El sistema en el banquillo: más allá de Blanco
No se equivoquen: esto no es una defensa de Cuauhtémoc Blanco. Su historial, plagado de acusaciones de corrupción y vínculos con el crimen organizado (Proceso, 15/08/2022), lo hace un personaje cuestionable. Pero el caso no se trata de su inocencia o culpa, sino de un principio estructural: el debido proceso no es negociable, ni siquiera para los villanos favoritos de la prensa. Si la Fiscalía quiere justicia, que haga su trabajo y no espere que el Congreso le limpie el desastre.
El rechazo del desafuero es, en última instancia, una bofetada al modelo neoliberal que ha desmantelado las instituciones mexicanas. Décadas de austeridad y politización han dejado a las fiscalías como cáscaras vacías, incapaces de investigar con rigor pero expertas en montar operetas políticas. Uriel Carmona, el exfiscal de Morelos detrás de esta solicitud, no es un cruzado de la justicia, sino un operador con su propia agenda (El País, 25/03/2025). Que nadie se sorprenda: en un sistema donde el poder se negocia y la verdad se subasta, las víctimas son lo último que importa.

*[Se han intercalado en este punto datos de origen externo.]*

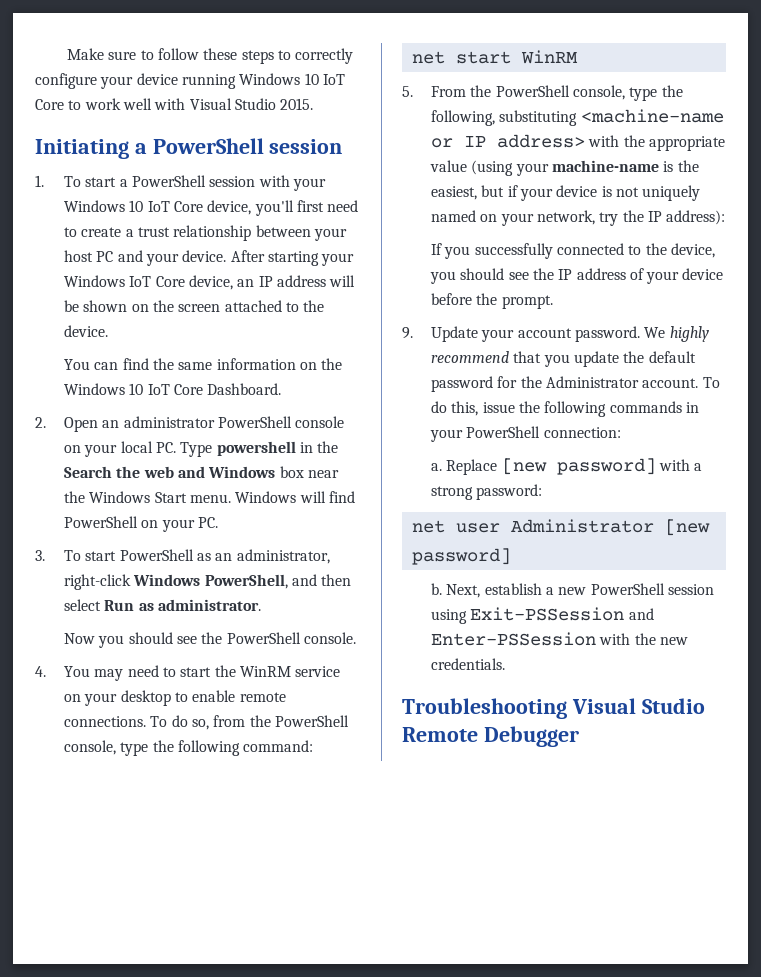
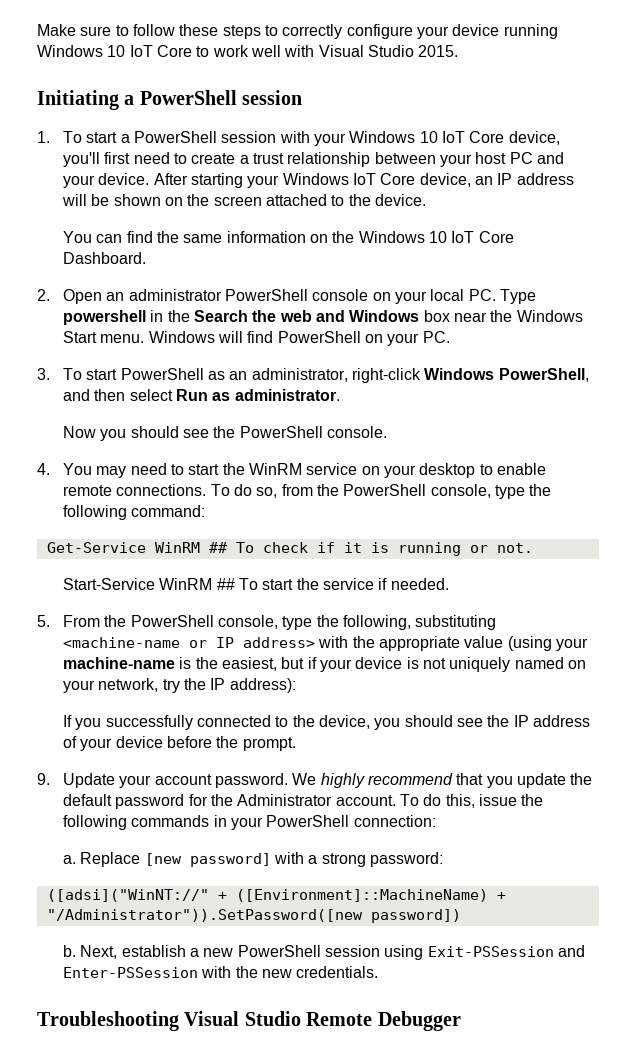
[411,50,578,64] net start WinRM -> [46,542,533,556] [63,578,449,590] Get-Service WinRM ## To check if it is running or not. // Start-Service WinRM ## To start the service if needed.
[411,519,710,536] [411,548,511,565] net user Administrator [new password] -> [46,889,506,902] [46,909,461,923] ([adsi]("WinNT://" + ([Environment]::MachineName) + "/Administrator")).SetPassword([new password])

Conclusión: la victoria del método sobre el mito
La decisión de los diputados no es un triunfo de Blanco, sino del método sobre el mito. Es un recordatorio de que la justicia no se construye con gritos ni con portadas, sino con hechos verificables. La Fiscalía tiene una “segunda oportunidad”, dice Flores (La Crónica de Hoy, 25/03/2025), y más le vale tomarla en serio, porque el próximo round no lo salvarán las lágrimas de cocodrilo de la oposición ni los micrófonos complacientes de los medios.
Así que, queridos lectores, dejemos de comprar la farsa. La próxima vez que les vendan un escándalo, pregunten por las pruebas. Porque en este México de simulacros, la lógica es el arma más subversiva que nos queda.
Fuentes
- Cámara de Diputados de México. (25/03/2025). Dictamen de la Sección Instructora sobre el desafuero de Cuauhtémoc Blanco.
- El Financiero. (20/03/2025). “Cuauhtémoc Blanco se salva: Diputados desechan solicitud de desafuero”. https://www.elfinanciero.com.mx/nacional/2025/03/20/
- El Universal. (25/03/2025). “Diputados explican por qué desecharon desafuero de Cuauhtémoc Blanco”. https://www.eluniversal.com.mx/nacion/
- El País México. (25/03/2025). “Desafuero: Así le hemos contado la votación”. https://elpais.com/mexico/2025-03-25/
- La Crónica de Hoy. (25/03/2025). “FGJ de Morelos debe reforzar indagatoria contra Blanco”. https://www.cronica.com.mx/nacional/2025/03/25/
- Proceso. (15/08/2022). “Cuauhtémoc Blanco: las sombras del poder en Morelos”.
- Constitución Política de los Estados Unidos Mexicanos, Artículo 111.